_What you need to do_
Below is a listing; restate from it, character for character, the lines beginning at the line holding "subtotal: 53623.14 -> 57699.94" and ending at the line holding "tax: 3011.89 -> 2955.28", both included.

_Data for processing_
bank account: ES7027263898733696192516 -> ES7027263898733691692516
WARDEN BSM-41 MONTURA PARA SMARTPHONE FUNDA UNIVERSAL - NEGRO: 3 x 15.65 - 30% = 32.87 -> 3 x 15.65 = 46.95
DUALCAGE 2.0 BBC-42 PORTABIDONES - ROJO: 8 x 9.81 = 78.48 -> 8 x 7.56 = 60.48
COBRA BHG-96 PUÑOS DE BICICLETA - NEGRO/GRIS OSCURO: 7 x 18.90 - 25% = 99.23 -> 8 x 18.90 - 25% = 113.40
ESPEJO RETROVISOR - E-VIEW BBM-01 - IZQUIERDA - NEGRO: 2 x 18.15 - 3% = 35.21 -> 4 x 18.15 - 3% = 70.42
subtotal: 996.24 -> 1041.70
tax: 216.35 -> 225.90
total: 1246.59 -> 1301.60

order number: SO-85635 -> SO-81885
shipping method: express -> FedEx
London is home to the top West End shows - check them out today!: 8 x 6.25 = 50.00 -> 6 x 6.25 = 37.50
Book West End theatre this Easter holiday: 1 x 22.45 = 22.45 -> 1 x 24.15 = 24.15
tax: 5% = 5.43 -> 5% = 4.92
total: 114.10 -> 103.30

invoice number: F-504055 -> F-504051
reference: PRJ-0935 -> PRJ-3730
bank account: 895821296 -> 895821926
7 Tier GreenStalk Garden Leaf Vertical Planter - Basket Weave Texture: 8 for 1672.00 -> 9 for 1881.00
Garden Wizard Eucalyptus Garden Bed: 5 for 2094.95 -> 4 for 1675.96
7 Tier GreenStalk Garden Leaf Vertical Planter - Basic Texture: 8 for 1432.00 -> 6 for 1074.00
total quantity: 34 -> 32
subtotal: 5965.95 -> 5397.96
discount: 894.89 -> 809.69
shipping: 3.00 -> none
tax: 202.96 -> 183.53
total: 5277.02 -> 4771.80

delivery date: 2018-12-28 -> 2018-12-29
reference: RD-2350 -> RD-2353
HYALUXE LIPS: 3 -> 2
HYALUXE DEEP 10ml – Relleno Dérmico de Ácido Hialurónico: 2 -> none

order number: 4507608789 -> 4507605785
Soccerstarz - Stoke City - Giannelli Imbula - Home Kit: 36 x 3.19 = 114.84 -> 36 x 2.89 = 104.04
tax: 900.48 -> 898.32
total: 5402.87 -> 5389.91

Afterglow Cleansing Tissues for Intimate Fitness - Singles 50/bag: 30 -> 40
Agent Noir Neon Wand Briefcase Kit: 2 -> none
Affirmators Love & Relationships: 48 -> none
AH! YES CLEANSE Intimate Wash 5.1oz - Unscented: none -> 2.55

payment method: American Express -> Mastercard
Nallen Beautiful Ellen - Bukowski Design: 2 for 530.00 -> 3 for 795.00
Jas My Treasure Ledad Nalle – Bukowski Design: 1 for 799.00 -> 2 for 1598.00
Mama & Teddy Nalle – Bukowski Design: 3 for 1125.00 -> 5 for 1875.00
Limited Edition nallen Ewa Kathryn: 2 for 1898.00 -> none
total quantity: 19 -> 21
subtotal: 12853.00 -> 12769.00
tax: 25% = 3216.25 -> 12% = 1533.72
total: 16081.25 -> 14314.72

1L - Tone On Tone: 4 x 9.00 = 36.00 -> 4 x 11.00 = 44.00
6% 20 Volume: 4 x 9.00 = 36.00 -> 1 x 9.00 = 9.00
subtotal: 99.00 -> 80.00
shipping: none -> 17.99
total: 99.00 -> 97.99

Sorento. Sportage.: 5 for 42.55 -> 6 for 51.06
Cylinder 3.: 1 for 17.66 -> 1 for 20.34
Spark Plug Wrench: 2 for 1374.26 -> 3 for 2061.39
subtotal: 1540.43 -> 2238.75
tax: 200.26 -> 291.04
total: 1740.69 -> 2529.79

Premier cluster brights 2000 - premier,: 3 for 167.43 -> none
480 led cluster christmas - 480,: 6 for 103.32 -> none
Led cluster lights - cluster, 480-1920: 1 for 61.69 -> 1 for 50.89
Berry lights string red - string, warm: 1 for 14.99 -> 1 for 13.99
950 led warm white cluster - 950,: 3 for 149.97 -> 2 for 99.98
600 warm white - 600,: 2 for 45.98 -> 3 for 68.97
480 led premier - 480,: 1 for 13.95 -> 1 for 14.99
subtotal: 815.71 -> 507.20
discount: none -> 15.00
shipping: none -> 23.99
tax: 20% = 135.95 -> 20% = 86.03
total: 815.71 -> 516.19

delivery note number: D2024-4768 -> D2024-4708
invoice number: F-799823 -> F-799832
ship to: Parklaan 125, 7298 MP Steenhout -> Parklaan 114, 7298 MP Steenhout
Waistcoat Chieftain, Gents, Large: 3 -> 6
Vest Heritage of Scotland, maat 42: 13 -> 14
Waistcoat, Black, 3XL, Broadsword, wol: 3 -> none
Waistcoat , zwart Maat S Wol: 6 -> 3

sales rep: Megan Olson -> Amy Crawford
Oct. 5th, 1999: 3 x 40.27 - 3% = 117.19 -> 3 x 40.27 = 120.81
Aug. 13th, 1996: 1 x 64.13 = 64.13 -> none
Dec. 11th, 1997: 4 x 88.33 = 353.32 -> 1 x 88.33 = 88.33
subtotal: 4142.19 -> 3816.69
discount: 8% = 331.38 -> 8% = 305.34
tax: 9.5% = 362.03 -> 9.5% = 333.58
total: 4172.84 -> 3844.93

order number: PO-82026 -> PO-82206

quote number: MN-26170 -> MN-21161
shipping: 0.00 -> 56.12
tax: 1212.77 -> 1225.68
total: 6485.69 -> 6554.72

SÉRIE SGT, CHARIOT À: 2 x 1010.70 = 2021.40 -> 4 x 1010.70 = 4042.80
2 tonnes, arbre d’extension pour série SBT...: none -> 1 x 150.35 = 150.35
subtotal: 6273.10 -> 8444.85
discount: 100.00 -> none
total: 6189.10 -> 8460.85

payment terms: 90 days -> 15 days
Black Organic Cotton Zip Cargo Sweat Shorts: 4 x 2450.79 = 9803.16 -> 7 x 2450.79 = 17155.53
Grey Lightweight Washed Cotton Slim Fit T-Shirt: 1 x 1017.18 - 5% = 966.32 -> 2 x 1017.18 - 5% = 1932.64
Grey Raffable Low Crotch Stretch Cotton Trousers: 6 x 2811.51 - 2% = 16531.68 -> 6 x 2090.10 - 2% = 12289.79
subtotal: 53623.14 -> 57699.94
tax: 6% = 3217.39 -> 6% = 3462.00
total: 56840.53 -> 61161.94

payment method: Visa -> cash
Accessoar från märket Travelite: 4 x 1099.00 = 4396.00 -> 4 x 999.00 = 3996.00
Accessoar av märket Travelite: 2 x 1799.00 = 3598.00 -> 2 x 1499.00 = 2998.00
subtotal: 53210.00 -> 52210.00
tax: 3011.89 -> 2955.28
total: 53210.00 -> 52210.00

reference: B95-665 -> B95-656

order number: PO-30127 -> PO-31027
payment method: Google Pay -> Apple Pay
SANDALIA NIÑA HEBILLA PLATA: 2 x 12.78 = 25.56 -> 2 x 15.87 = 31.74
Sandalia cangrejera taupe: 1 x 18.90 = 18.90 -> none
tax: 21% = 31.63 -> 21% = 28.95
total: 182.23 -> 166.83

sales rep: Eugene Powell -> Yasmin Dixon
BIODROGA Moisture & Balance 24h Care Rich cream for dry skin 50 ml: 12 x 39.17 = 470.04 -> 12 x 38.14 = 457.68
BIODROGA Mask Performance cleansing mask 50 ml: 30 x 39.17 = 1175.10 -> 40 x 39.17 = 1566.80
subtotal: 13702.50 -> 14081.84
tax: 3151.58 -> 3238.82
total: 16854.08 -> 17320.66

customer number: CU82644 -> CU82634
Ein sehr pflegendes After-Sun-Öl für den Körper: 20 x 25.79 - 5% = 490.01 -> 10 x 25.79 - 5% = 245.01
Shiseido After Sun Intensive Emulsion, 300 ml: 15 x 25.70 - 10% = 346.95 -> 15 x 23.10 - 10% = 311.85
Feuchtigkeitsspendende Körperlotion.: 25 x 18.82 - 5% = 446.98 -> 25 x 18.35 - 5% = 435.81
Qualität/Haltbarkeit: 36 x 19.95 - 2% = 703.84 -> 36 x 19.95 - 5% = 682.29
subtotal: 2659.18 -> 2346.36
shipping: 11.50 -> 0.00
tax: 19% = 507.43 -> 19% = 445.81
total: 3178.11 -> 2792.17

_Completed task_
subtotal: 53623.14 -> 57699.94
tax: 6% = 3217.39 -> 6% = 3462.00
total: 56840.53 -> 61161.94

payment method: Visa -> cash
Accessoar från märket Travelite: 4 x 1099.00 = 4396.00 -> 4 x 999.00 = 3996.00
Accessoar av märket Travelite: 2 x 1799.00 = 3598.00 -> 2 x 1499.00 = 2998.00
subtotal: 53210.00 -> 52210.00
tax: 3011.89 -> 2955.28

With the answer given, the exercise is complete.